Still, few utility CEOs have made green a corporate crusade like Darbee has since taking the top job in 2005. And the idea of a staid regulated monopoly embracing technological change and collaborating with the likes of Google (GOOG) and electric car company Tesla Motors on green tech initiatives still seems strange, if not slightly suspicious, to some Northern Californians, especially in left-leaning San Francisco where PG&E-bashing is local sport.
In a wide-ranging conversation, Darbee, 54, sketched sketched a future where being a successful utility is less about building big centralized power plants that sit idle until demand spikes and more about data management – tapping diverse sources of energy — from solar, wind and waves to electric cars — and balancing supply and demand through a smart grid that monitors everything from your home appliances to where you plugged in your car. “I love change, I love innovation,” says Darbee, who came to PG&E after a career in telecommunications and investment banking.
Renewable energy
“On renewable energy what we’ve seen is the market is thin,” says Darbee. “Demand just from ourselves is greater than supply in terms of reliable, well-funded companies that can provide the service.”
PG&E so far has signed power purchase agreements with three solar startups — Ausra, BrightSource Energy and Solel — for up to 1.6 gigawatts of electricity to be produced by massive solar power plants.

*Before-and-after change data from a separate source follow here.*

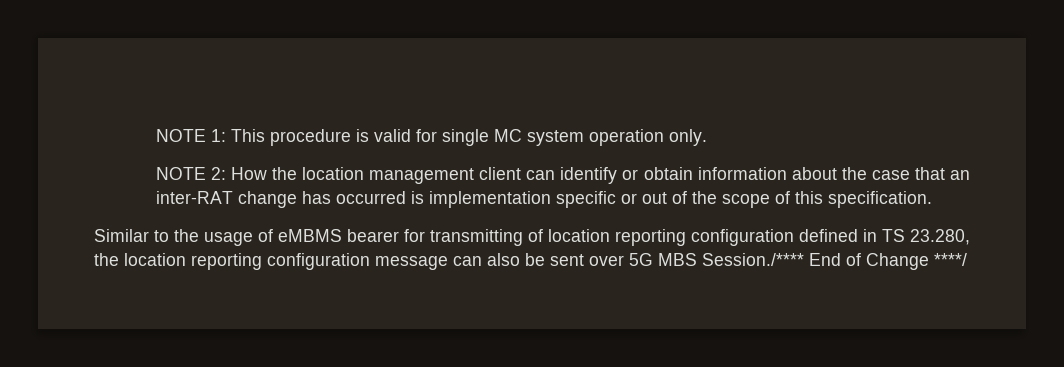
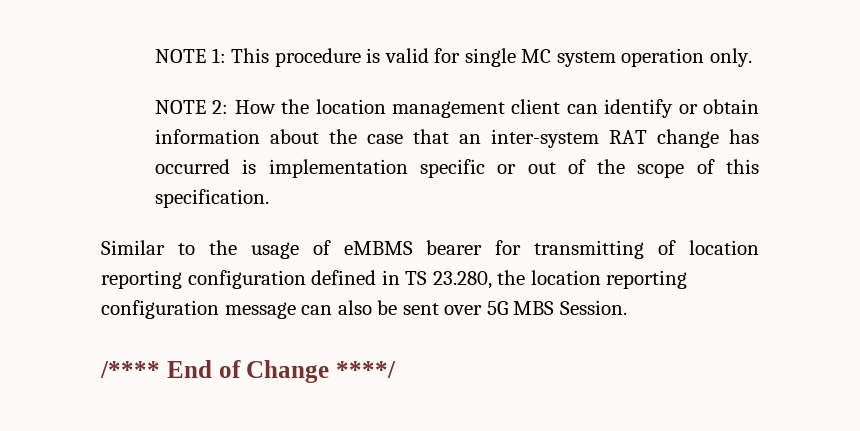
- NOTE 2: How the location management client can identify or obtain information about the case that an inter-RAT change has occurred is implementation specific or out of the scope of this specification.
+ NOTE 2: How the location management client can identify or obtain information about the case that an inter-system RAT change has occurred is implementation specific or out of the scope of this specification.
- Similar to the usage of eMBMS bearer for transmitting of location reporting configuration defined in TS 23.280, the location reporting configuration message can also be sent over 5G MBS Session./**** End of Change ****/
+ Similar to the usage of eMBMS bearer for transmitting of location reporting configuration defined in TS 23.280, the location reporting configuration message can also be sent over 5G MBS Session.
+ /**** End of Change ****/

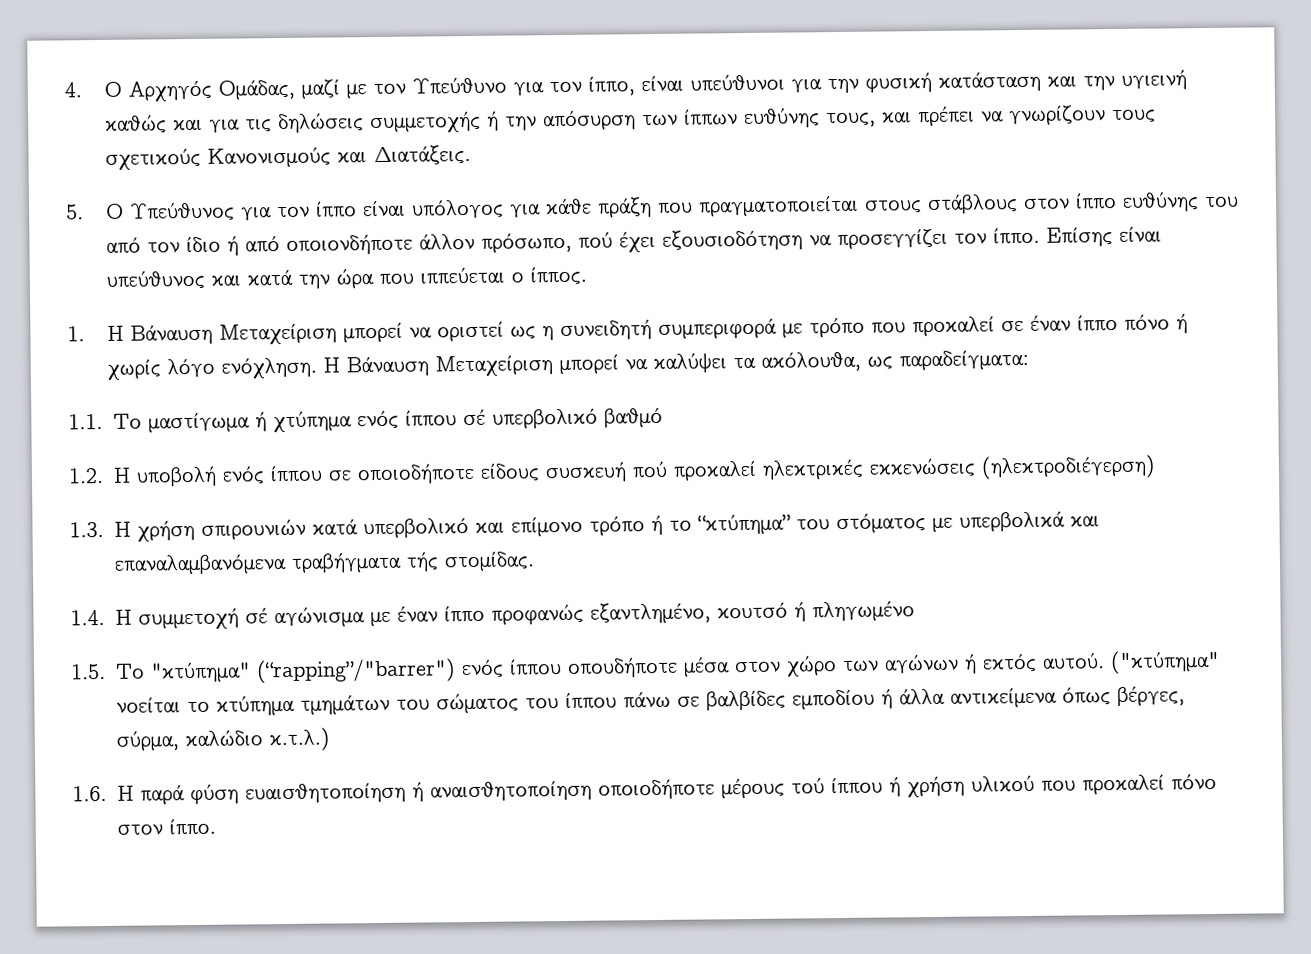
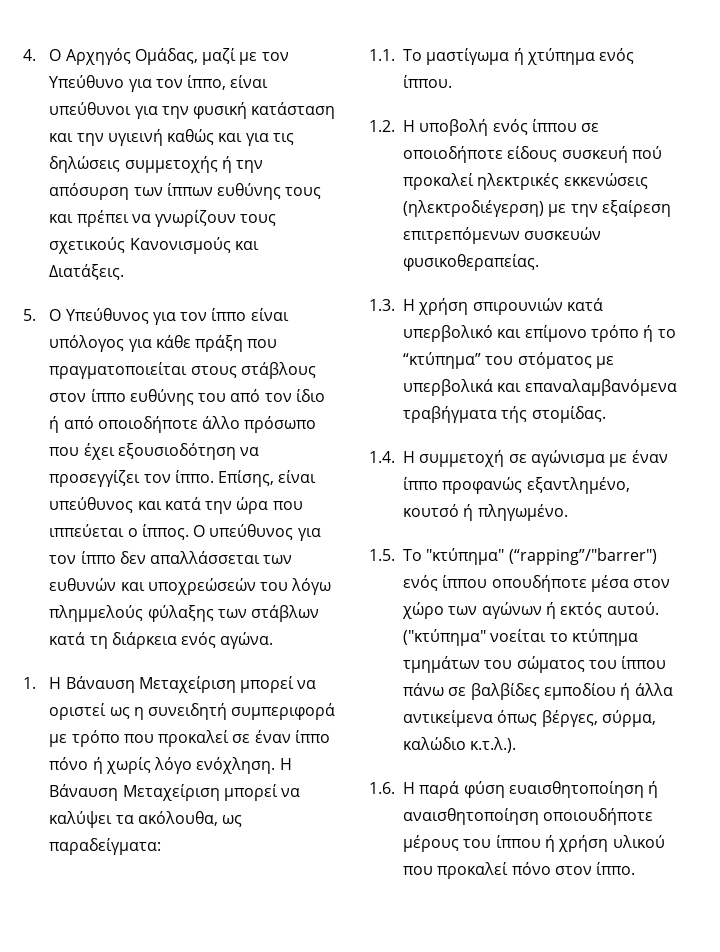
- 4. Ο Αρχηγός Ομάδας, μαζί με τον Υπεύθυνο για τον ίππο, είναι υπεύθυνοι για την φυσική κατάσταση και την υγιεινή καθώς και για τις δηλώσεις συμμετοχής ή την απόσυρση των ίππων ευθύνης τους, και πρέπει να γνωρίζουν τους σχετικούς Κανονισμούς και Διατάξεις.
+ 4. Ο Αρχηγός Ομάδας, μαζί με τον Υπεύθυνο για τον ίππο, είναι υπεύθυνοι για την φυσική κατάσταση και την υγιεινή καθώς και για τις δηλώσεις συμμετοχής ή την απόσυρση των ίππων ευθύνης τους και πρέπει να γνωρίζουν τους σχετικούς Κανονισμούς και Διατάξεις.
- 5. Ο Υπεύθυνος για τον ίππο είναι υπόλογος για κάθε πράξη που πραγματοποιείται στους στάβλους στον ίππο ευθύνης του από τον ίδιο ή από οποιονδήποτε άλλον πρόσωπο, πού έχει εξουσιοδότηση να προσεγγίζει τον ίππο.
+ 5. Ο Υπεύθυνος για τον ίππο είναι υπόλογος για κάθε πράξη που πραγματοποιείται στους στάβλους στον ίππο ευθύνης του από τον ίδιο ή από οποιοδήποτε άλλο πρόσωπο που έχει εξουσιοδότηση να προσεγγίζει τον ίππο.
- Επίσης είναι υπεύθυνος και κατά την ώρα που ιππεύεται ο ίππος.
+ Επίσης, είναι υπεύθυνος και κατά την ώρα που ιππεύεται ο ίππος. Ο υπεύθυνος για τον ίππο δεν απαλλάσσεται των ευθυνών και υποχρεώσεών του λόγω πλημμελούς φύλαξης των στάβλων κατά τη διάρκεια ενός αγώνα.
- 1.1. Το μαστίγωμα ή χτύπημα ενός ίππου σέ υπερβολικό βαθμό
+ 1.1. Το μαστίγωμα ή χτύπημα ενός ίππου.
- 1.2. Η υποβολή ενός ίππου σε οποιοδήποτε είδους συσκευή πού προκαλεί ηλεκτρικές εκκενώσεις (ηλεκτροδιέγερση)
+ 1.2. Η υποβολή ενός ίππου σε οποιοδήποτε είδους συσκευή πού προκαλεί ηλεκτρικές εκκενώσεις (ηλεκτροδιέγερση) με την εξαίρεση επιτρεπόμενων συσκευών φυσικοθεραπείας.
- 1.4. Η συμμετοχή σέ αγώνισμα με έναν ίππο προφανώς εξαντλημένο, κουτσό ή πληγωμένο
+ 1.4. Η συμμετοχή σε αγώνισμα με έναν ίππο προφανώς εξαντλημένο, κουτσό ή πληγωμένο.
- ("κτύπημα" νοείται το κτύπημα τμημάτων του σώματος του ίππου πάνω σε βαλβίδες εμποδίου ή άλλα αντικείμενα όπως βέργες, σύρμα, καλώδιο κ.τ.λ.)
+ ("κτύπημα" νοείται το κτύπημα τμημάτων του σώματος του ίππου πάνω σε βαλβίδες εμποδίου ή άλλα αντικείμενα όπως βέργες, σύρμα, καλώδιο κ.τ.λ.).
- 1.6. Η παρά φύση ευαισθητοποίηση ή αναισθητοποίηση οποιοδήποτε μέρους τού ίππου ή χρήση υλικού που προκαλεί πόνο στον ίππο.
+ 1.6. Η παρά φύση ευαισθητοποίηση ή αναισθητοποίηση οποιουδήποτε μέρους του ίππου ή χρήση υλικού που προκαλεί πόνο στον ίππο.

Each company is deploying a different solar thermal technology and uncertainty over whether the billion-dollar solar power stations will ultimately be built has prompted PG&E to consider jumping into the Big Solar game itself.

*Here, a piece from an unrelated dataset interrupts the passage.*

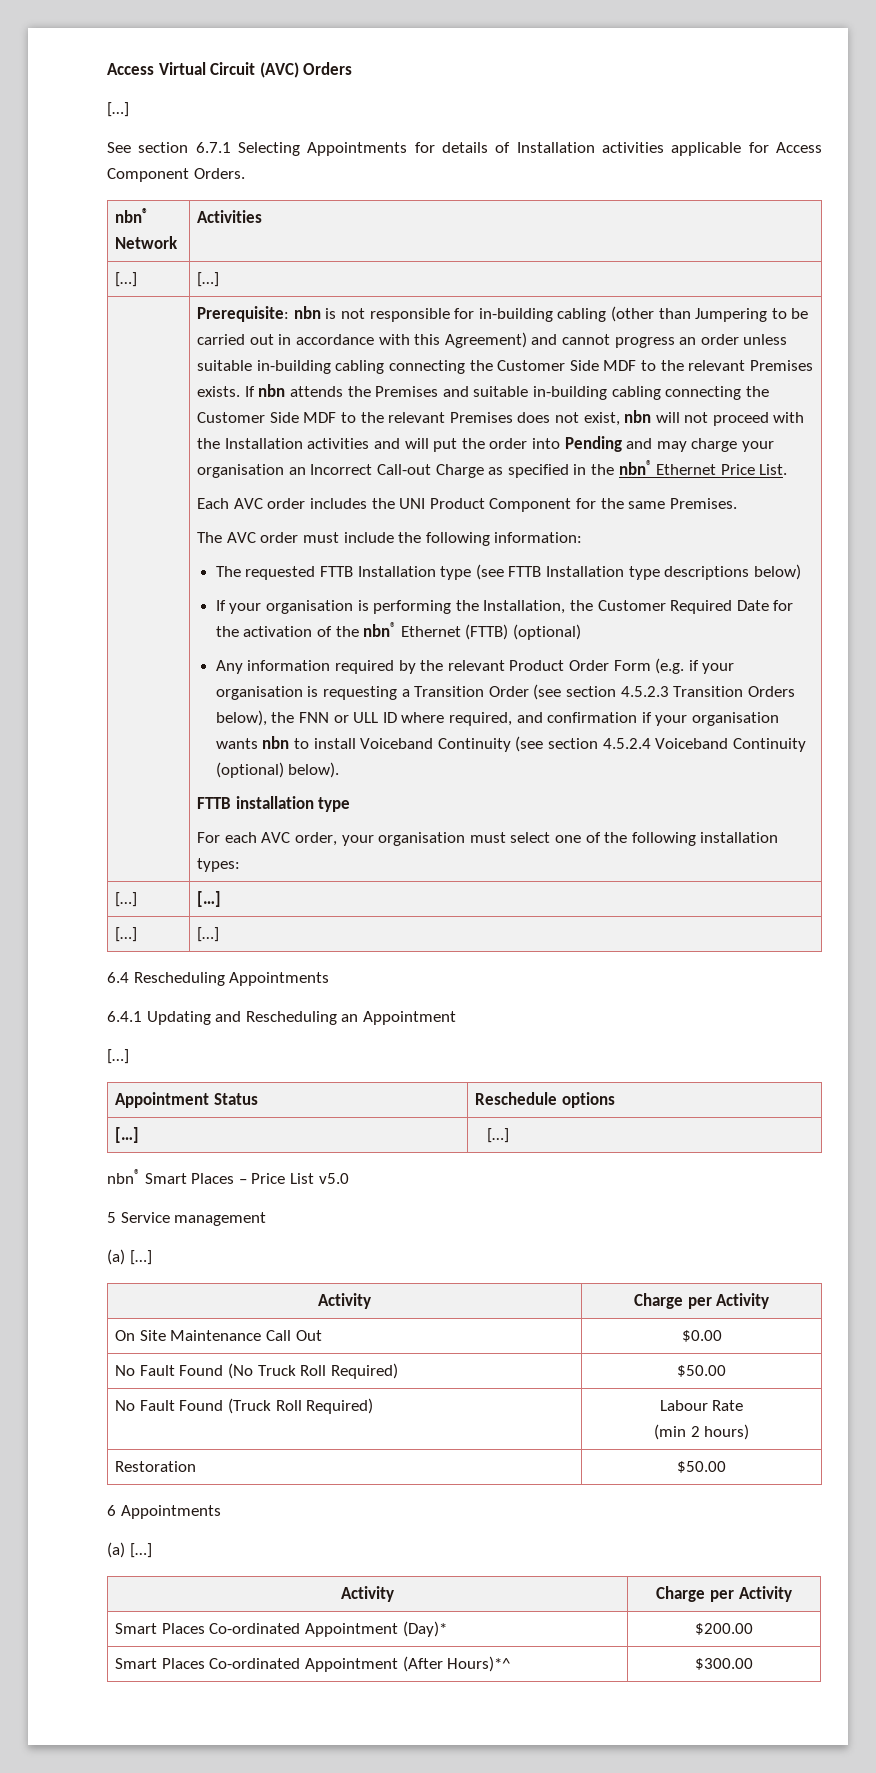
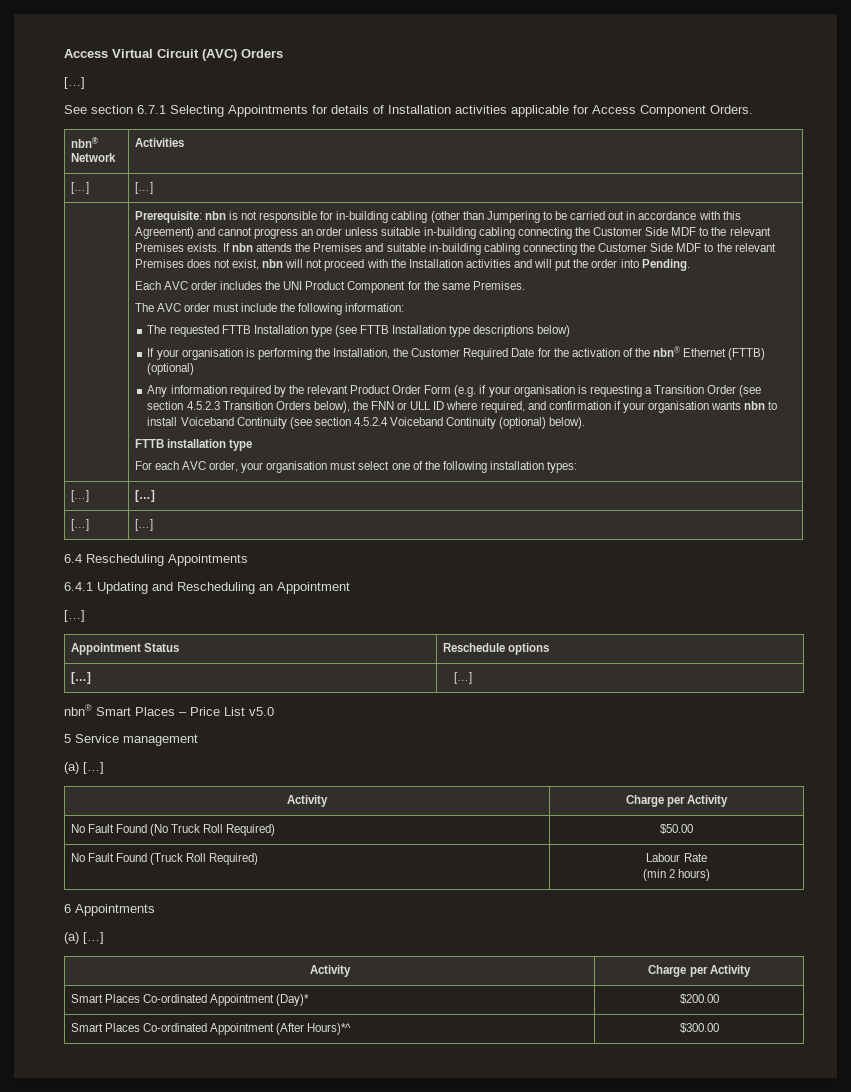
- If nbn attends the Premises and suitable in-building cabling connecting the Customer Side MDF to the relevant Premises does not exist, nbn will not proceed with the Installation activities and will put the order into Pending and may charge your organisation an Incorrect Call-out Charge as specified in the nbn® Ethernet Price List.
+ If nbn attends the Premises and suitable in-building cabling connecting the Customer Side MDF to the relevant Premises does not exist, nbn will not proceed with the Installation activities and will put the order into Pending.
- On Site Maintenance Call Out | $0.00
- Restoration | $50.00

“We’re looking hard at the question of whether we can get into the business ourselves in order to do solar and other forms of renewables on a larger scale,” Darbee says. “Let’s take some of the work that’s been done around solar thermal and see if we can partner with one of the vendors and own larger solar installations on a farm rather than on a rooftop.”
“I like the idea of bringing the balance sheet of a utility, $35 billion in assets, to bear on this problem,” he adds.
It’s an approach taken by the renewable energy arm of Florida-based utility FPL (FPL), which has applied to build a 250-megawatt solar power plant on the edge of the Mojave Desert in California.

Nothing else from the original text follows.